34. Si le monde est en ordre tu peux y participer. Si le monde est en désordre, fais-toi oublier en attendant le moment propice.

35. Nous sommes tous les membres oubliés d’un réseau dormant qui attend d’être réactivé.

36. La propagande est à la démocratie ce que la violence est à la tyrannie. Ne garde ton attention que pour ce que l’on ne voulait pas te montrer.

37. La politique n’est pas toute la question, elle ne porte seulement que sur les conditions d’énonciation de la question.

38. Ne t’enferme pas dans un rôle, fut-ce celui de l’insurgé.

39. Soi toujours en avance d’un temps, d’une ferveur, sur la chose politique.

40. La première chose qu’il te faut conquérir est ton entièreté, la première à défendre ton intégrité.

41. Nourri un projet insensé et sans limites.

42. Tiens-toi aux avant-postes.

43. La résistance n’est pas la haine. Chéri ce qui fait de toi un insurgé, car cela t’a peut-être révélé à toi-même.

44. Sache combien dans un combat il est facile de passer à l’ennemi.

45. Résiste à l’orgueil de te savoir résistant.

46. Il s’agit avant tout de dégager le terrain.

47. Un jugement ne vaut que par la hauteur d’où l’on considère ce qu’il nous faut juger. L’erreur vient de là : le manque de hauteur.

48. Sache reconnaître le camarade au premier coup d’œil.

49. Le Maître a pouvoir sur tout, excepté sur sa propre puissance.

50. Que ta révolte gonfle ses voiles aux vents de la diversité.

51. On n’est jamais assez révolté. Si tu crois être suffisamment révolté, agrandi ton sens de la révolte.

52. Rebelle, insurgé, révolté, résistant. Homme, en somme.

53. Résister, c’est éconduire un présent dépassé pour lui substituer l’immédiat de nos ferveurs nouvelles.

54. C’est le grand crime des années 80 que d’avoir voulu faire croire qu’on pouvait assimiler la résistance à la réaction. Nous mettrons encore bien des années à nous laver de cette supercherie.

55. Un marché, c’est l’organisation de la pénurie. La pénurie c’est la coercition. Nous croyons en un monde au-delà de toute coercition et nous disons simplement : il est temps.

56. L’insurrection est la preuve tangible du vivant.

57. J’aime les vieux révoltés, ceux dont on ne peut réduire l’élan insurrectionnel à une simple fougue passagère, une excitation printanière, un débordement juvénile.

58. Que ta révolte ne trahisse jamais ton sens du paradoxe, de la complexité, du contradictoire. Qu’elle se nourrisse d’eux.
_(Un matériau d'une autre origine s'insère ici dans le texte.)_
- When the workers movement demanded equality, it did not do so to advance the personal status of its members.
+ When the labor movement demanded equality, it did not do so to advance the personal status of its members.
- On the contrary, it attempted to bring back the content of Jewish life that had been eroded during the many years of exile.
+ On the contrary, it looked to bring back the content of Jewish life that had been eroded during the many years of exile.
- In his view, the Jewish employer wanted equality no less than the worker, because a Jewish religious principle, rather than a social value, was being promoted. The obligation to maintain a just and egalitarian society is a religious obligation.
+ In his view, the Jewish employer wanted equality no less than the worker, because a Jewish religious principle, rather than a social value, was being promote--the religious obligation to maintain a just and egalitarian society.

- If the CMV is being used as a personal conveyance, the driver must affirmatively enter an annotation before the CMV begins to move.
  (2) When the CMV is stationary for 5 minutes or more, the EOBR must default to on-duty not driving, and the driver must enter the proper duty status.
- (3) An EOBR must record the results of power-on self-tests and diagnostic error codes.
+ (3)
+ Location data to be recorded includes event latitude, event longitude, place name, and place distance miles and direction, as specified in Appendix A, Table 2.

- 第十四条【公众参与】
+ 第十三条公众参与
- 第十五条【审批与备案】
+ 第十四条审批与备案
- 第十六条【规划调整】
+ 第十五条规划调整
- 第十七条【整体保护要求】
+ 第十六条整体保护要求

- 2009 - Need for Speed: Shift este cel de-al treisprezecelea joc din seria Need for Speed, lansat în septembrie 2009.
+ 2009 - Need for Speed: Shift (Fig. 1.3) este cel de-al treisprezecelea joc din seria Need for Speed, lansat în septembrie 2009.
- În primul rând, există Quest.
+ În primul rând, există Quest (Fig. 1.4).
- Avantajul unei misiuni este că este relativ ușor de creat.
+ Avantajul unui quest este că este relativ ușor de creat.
59. Pas de dévoilement ultime. Tout est chemin. Nos errances sont obscures. La pleine lumière de la révélation n’existe qu’au fond des cerveaux malades.

60. Que dirait-on d’un monde où la rafle du Vel d’Hiv ne soulèverait ni indignation ni révolte ?  

61. De qui, de quoi suis-je le mur et la limite ? Dites-le moi, que j’aille chercher une masse pour m’abattre moi-même !

62. Il faut pour se placer en dehors de l’ordre établi une probité, un désintéressement qui confinent à la candeur. Bien peu y parviennent.

63. La clôture est l’invention la plus folle de l’ordre établi, puisqu’elle montre à tous ce qui doit être franchi. Méfiance, donc, lorsque l’ordre établi dissimule ses clôtures. Plus ardue devient alors la tâche.

64. A l’origine de la résistance, le doute. Ne cesse jamais de douter. C’est le premier principe par lequel Descartes chassa les religieux et éclaira l’esprit.

65. Adhérer à une religion, à une idéologie, c’est régresser au stade où le nourrisson bouffe sa propre merde.

66. Résiste là où tu es. Tous les moyens sont bons.

67. De la révolte à l’humilité du sage.

68. Faute de savoir comment complexifier le sens de leur révolte, ils ont complexifié les raisons de leur renoncement pour mieux se le cacher à eux-mêmes.

69. L’humour n’est pas indispensable, mais il aide à ne pas trop s’attacher à ses propres pensées.

70. Dernière règle, la plus importante : c’est à toi de l’écrire.